■ Task ■
The task for the listing below is to write out exactly the lines starting at the one containing "customer number: CU75509 -> CU75059" and ending at the one containing "23.95 = 23.95", both included. Pictures are to be omitted.

■ Provided entries ■
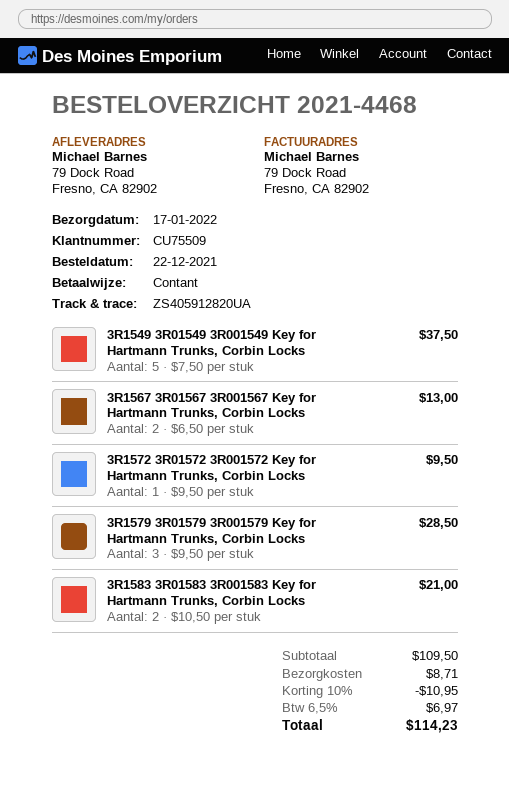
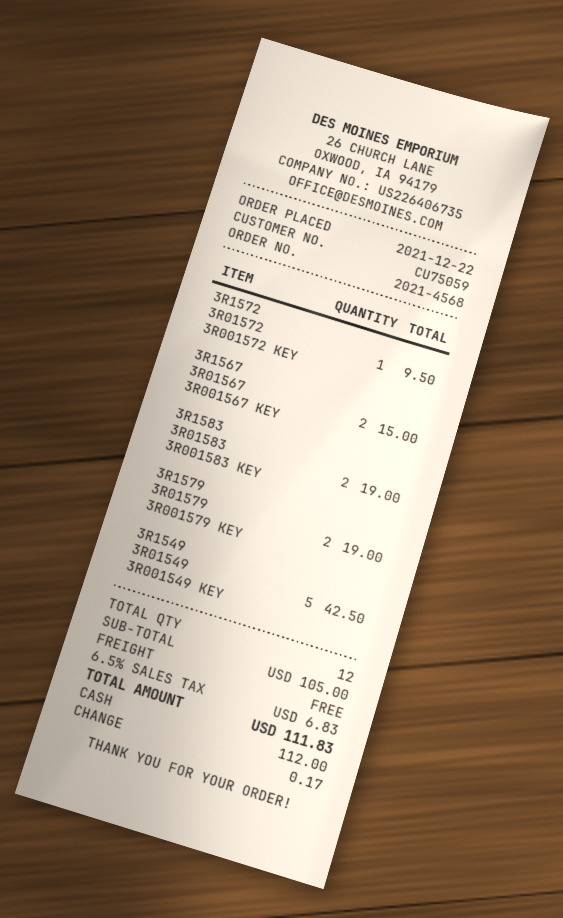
order number: 2021-4468 -> 2021-4568
customer number: CU75509 -> CU75059
3R1549 3R01549 3R001549 Key for Hartmann Trunks, Corbin Locks: 5 for 37.50 -> 5 for 42.50
3R1567 3R01567 3R001567 Key for Hartmann Trunks, Corbin Locks: 2 for 13.00 -> 2 for 15.00
3R1579 3R01579 3R001579 Key for Hartmann Trunks, Corbin Locks: 3 for 28.50 -> 2 for 19.00
3R1583 3R01583 3R001583 Key for Hartmann Trunks, Corbin Locks: 2 for 21.00 -> 2 for 19.00
subtotal: 109.50 -> 105.00
discount: 10% = 10.95 -> none
shipping: 8.71 -> 0.00
tax: 6.5% = 6.97 -> 6.5% = 6.83
total: 114.23 -> 111.83

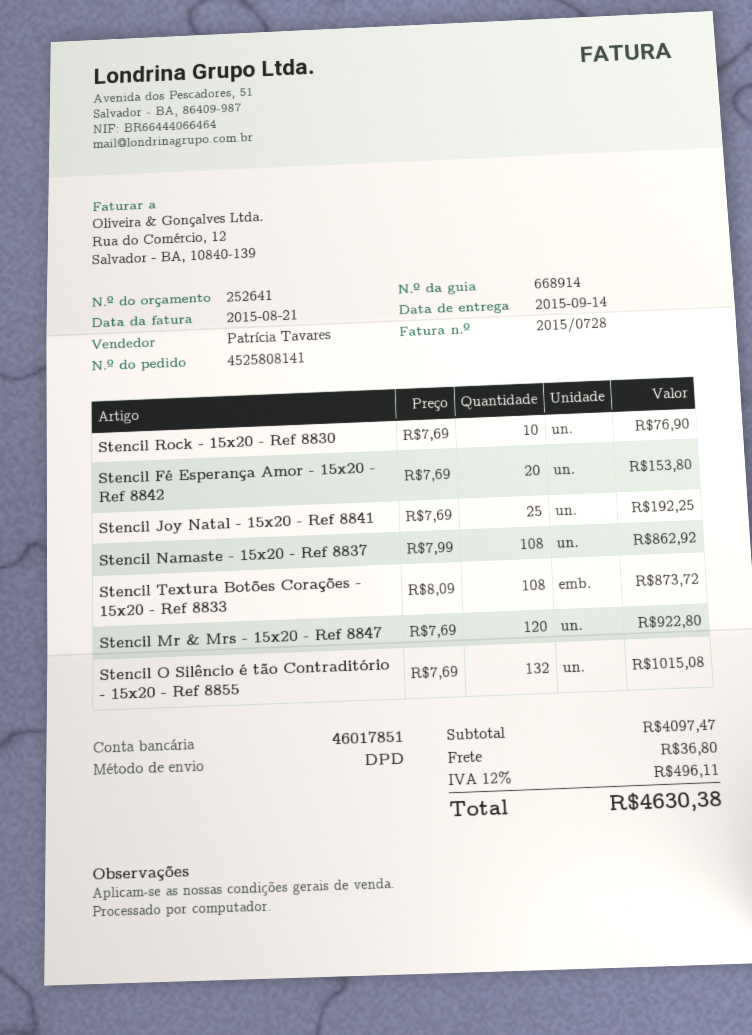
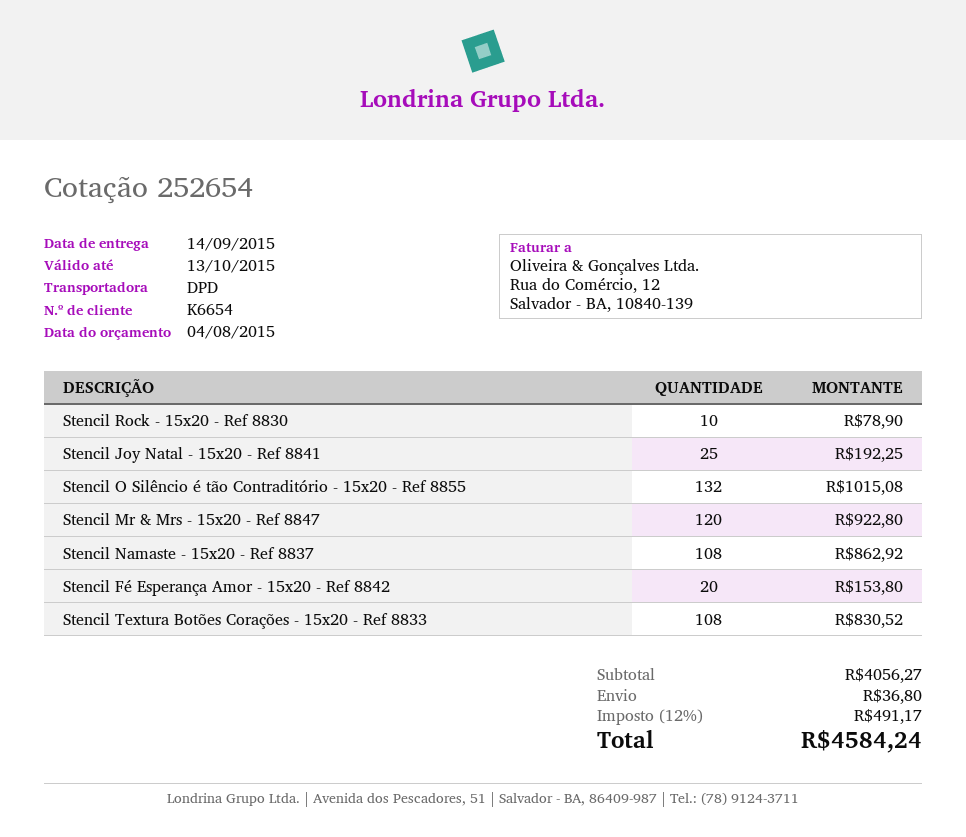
quote number: 252641 -> 252654
Stencil Rock - 15x20 - Ref 8830: 10 for 76.90 -> 10 for 78.90
Stencil Textura Botões Corações - 15x20 - Ref 8833: 108 for 873.72 -> 108 for 830.52
subtotal: 4097.47 -> 4056.27
tax: 12% = 496.11 -> 12% = 491.17
total: 4630.38 -> 4584.24

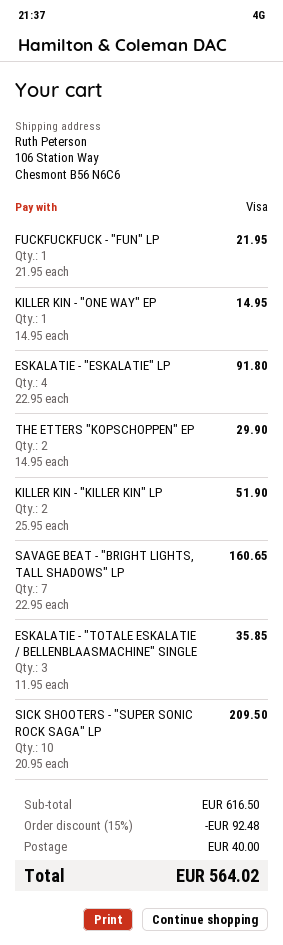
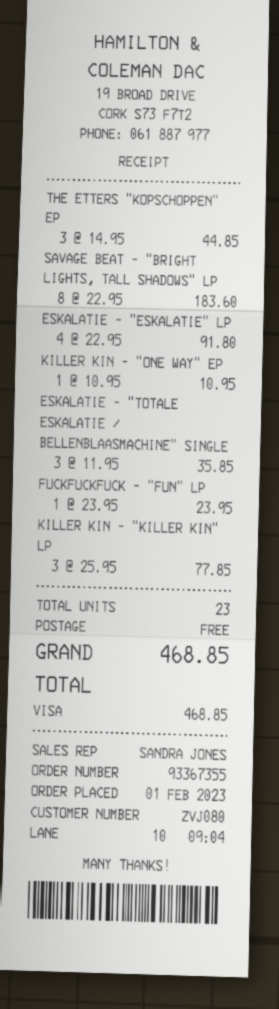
FUCKFUCKFUCK - "FUN" LP: 1 x 21.95 = 21.95 -> 1 x 23.95 = 23.95
KILLER KIN - "ONE WAY" EP: 1 x 14.95 = 14.95 -> 1 x 10.95 = 10.95
THE ETTERS "KOPSCHOPPEN" EP: 2 x 14.95 = 29.90 -> 3 x 14.95 = 44.85
KILLER KIN - "KILLER KIN" LP: 2 x 25.95 = 51.90 -> 3 x 25.95 = 77.85
SAVAGE BEAT - "BRIGHT LIGHTS, TALL SHADOWS" LP: 7 x 22.95 = 160.65 -> 8 x 22.95 = 183.60
SICK SHOOTERS - "SUPER SONIC ROCK SAGA" LP: 10 x 20.95 = 209.50 -> none
discount: 15% = 92.48 -> none
shipping: 40.00 -> 0.00
total: 564.02 -> 468.85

■ Solution ■
customer number: CU75509 -> CU75059
3R1549 3R01549 3R001549 Key for Hartmann Trunks, Corbin Locks: 5 for 37.50 -> 5 for 42.50
3R1567 3R01567 3R001567 Key for Hartmann Trunks, Corbin Locks: 2 for 13.00 -> 2 for 15.00
3R1579 3R01579 3R001579 Key for Hartmann Trunks, Corbin Locks: 3 for 28.50 -> 2 for 19.00
3R1583 3R01583 3R001583 Key for Hartmann Trunks, Corbin Locks: 2 for 21.00 -> 2 for 19.00
subtotal: 109.50 -> 105.00
discount: 10% = 10.95 -> none
shipping: 8.71 -> 0.00
tax: 6.5% = 6.97 -> 6.5% = 6.83
total: 114.23 -> 111.83

quote number: 252641 -> 252654
Stencil Rock - 15x20 - Ref 8830: 10 for 76.90 -> 10 for 78.90
Stencil Textura Botões Corações - 15x20 - Ref 8833: 108 for 873.72 -> 108 for 830.52
subtotal: 4097.47 -> 4056.27
tax: 12% = 496.11 -> 12% = 491.17
total: 4630.38 -> 4584.24

FUCKFUCKFUCK - "FUN" LP: 1 x 21.95 = 21.95 -> 1 x 23.95 = 23.95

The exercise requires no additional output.